Example Configurations¶
While Globus Compute is in use on various systems around the world, getting to a working configuration that matches the underlying system constraints and the requirements of the site-administrator often takes trial and error. Below are example user endpoint configuration templates for some well-known systems that are known to work. These serve as a reference for getting started.
If you would like to add your system to this list, please submit a PR with your configuration template and a brief description of the system to the Globus Compute repository.
Note
All configuration examples below must be customized for the user’s allocation, Python environment, file system, etc.
Anvil (RCAC, Purdue)¶
The following snippet shows an example configuration for executing remotely on
Anvil, a supercomputer at Purdue University’s Rosen Center for Advanced
Computing (RCAC).
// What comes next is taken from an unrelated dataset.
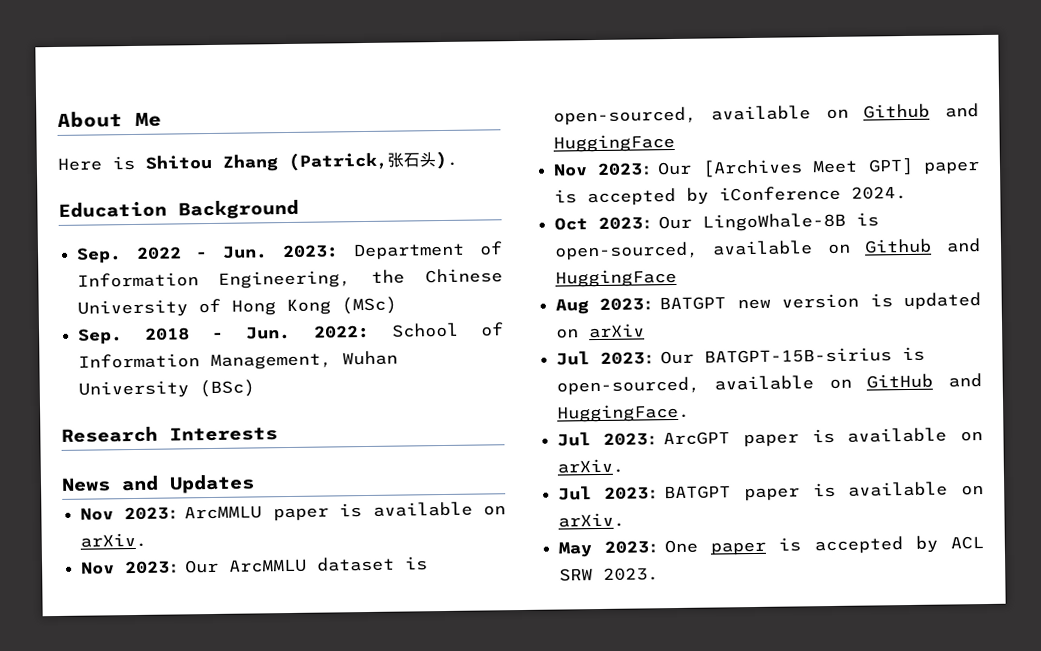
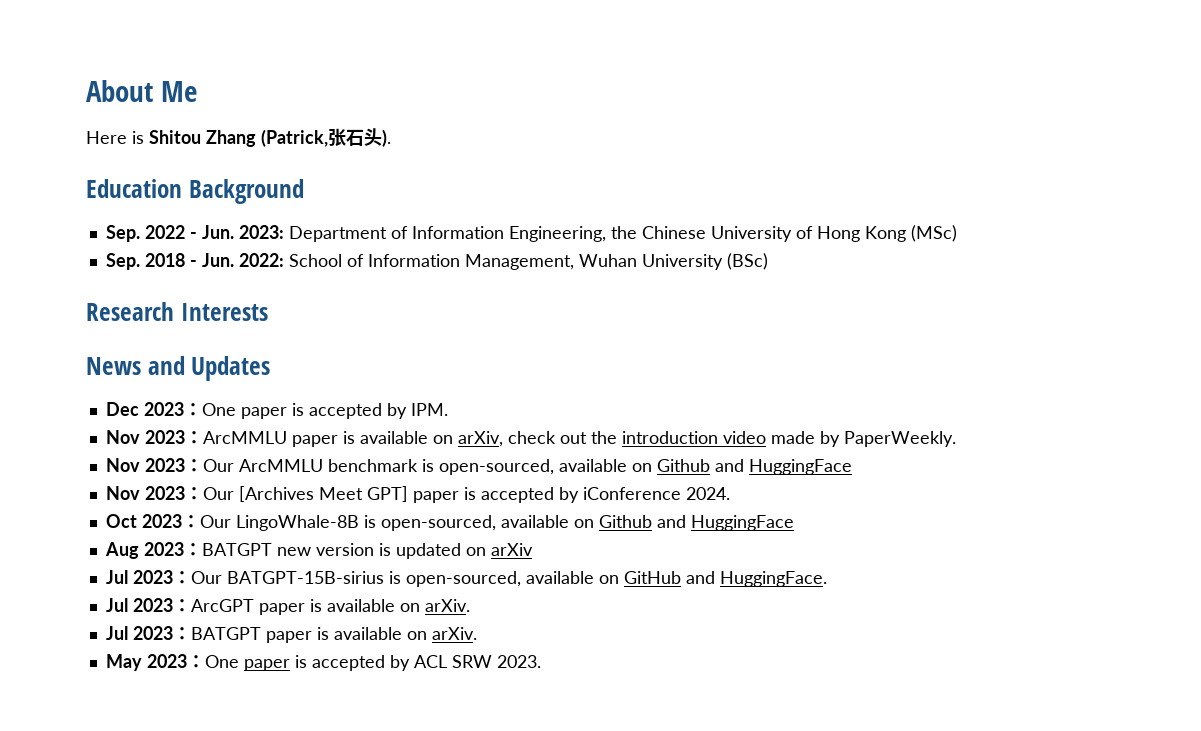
+ Dec 2023：One paper is accepted by IPM.
- Nov 2023：ArcMMLU paper is available on arXiv.
+ Nov 2023：ArcMMLU paper is available on arXiv, check out the introduction video made by PaperWeekly.
- Nov 2023：Our ArcMMLU dataset is open-sourced, available on Github and HuggingFace
+ Nov 2023：Our ArcMMLU benchmark is open-sourced, available on Github and HuggingFace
The configuration assumes the user is running on a login
node, uses the SlurmProvider to interface with the scheduler, and uses the
SrunLauncher to launch workers.
user_config_template.yaml.j2¶amqp_port: 443
engine:
type: GlobusComputeEngine
max_workers_per_node: 2
address:
type: address_by_interface
ifname: ib0
provider:
type: SlurmProvider
partition: debug
account: {{ ACCOUNT }}
launcher:
type: SrunLauncher
# string to prepend to #SBATCH blocks in the submit
# script to the scheduler
# e.g., "#SBATCH --constraint=knl,quad,cache"
scheduler_options: {{ OPTIONS }}
# Command to be run before starting a worker
# e.g., "module load anaconda; source activate gce_env
worker_init: {{ COMMAND }}
init_blocks: 1
max_blocks: 1
min_blocks: 0
walltime: 00:05:00
Delta (NCSA)¶
The following snippet shows an example configuration for executing remotely on
Delta, a supercomputer at the National Center for Supercomputing Applications.
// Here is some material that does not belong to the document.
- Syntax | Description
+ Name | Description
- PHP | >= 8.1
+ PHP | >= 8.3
The configuration assumes the user is running on a login node, uses the
SlurmProvider to interface with the scheduler, and uses the SrunLauncher
to launch workers.
user_config_template.yaml.j2¶amqp_port: 443
engine:
type: GlobusComputeEngine
max_workers_per_node: 2
address:
type: address_by_interface
ifname: eth6.560
provider:
type: SlurmProvider
partition: cpu
account: {{ ACCOUNT NAME }}
launcher:
type: SrunLauncher
# Command to be run before starting a worker
# e.g., "module load anaconda3; source activate gce_env"
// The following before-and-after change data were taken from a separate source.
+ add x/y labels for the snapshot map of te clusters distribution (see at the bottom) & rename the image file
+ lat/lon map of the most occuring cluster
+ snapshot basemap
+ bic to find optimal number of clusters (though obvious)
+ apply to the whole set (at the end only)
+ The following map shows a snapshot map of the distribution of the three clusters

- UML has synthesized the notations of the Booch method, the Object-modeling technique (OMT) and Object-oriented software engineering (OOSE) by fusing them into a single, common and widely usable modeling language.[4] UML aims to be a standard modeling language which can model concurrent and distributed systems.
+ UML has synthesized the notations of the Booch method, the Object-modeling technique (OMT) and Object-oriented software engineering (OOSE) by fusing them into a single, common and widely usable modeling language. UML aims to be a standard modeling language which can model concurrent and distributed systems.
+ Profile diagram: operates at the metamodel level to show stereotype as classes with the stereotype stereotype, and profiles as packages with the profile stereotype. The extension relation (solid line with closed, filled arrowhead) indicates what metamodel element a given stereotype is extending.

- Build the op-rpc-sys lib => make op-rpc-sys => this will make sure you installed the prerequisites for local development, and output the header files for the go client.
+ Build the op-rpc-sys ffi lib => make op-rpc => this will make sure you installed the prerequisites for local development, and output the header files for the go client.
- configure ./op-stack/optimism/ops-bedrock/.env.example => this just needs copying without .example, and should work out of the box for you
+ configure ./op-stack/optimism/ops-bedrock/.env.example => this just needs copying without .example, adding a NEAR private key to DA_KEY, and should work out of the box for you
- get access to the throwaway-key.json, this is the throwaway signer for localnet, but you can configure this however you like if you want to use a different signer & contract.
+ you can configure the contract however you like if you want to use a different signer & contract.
worker_init: {{ COMMAND }}
init_blocks: 1
min_blocks: 0
max_blocks: 1
walltime: 00:30:00
Expanse (SDSC)¶
The following snippet shows an example configuration for executing remotely on
Expanse, a supercomputer at the San Diego Supercomputer Center. The
configuration assumes the user is running on a login node, uses the
SlurmProvider to interface with the scheduler, and uses the
SrunLauncher to launch workers.
user_config_template.yaml.j2¶engine:
type: GlobusComputeEngine
max_workers_per_node: 2
worker_debug: False
address:
type: address_by_interface
ifname: ib0
provider:
type: SlurmProvider
partition: compute
account: {{ ACCOUNT }}
launcher:
type: SrunLauncher
# string to prepend to #SBATCH blocks in the submit
# script to the scheduler
# e.g., "#SBATCH --constraint=knl,quad,cache"
scheduler_options: {{ OPTIONS }}
# Command to be run before starting a worker
# e.g., "module load anaconda3; source activate gce_env"
worker_init: {{ COMMAND }}
init_blocks: 0
min_blocks: 0
max_blocks: 1
walltime: 00:05:00
The GlobusMPIEngine adds support for running MPI applications. The following
snippet shows an example configuration for Expanse that uses the
SlurmProvider to provision batch jobs each with 4 nodes, which can be
dynamically partitioned to launch MPI functions with srun.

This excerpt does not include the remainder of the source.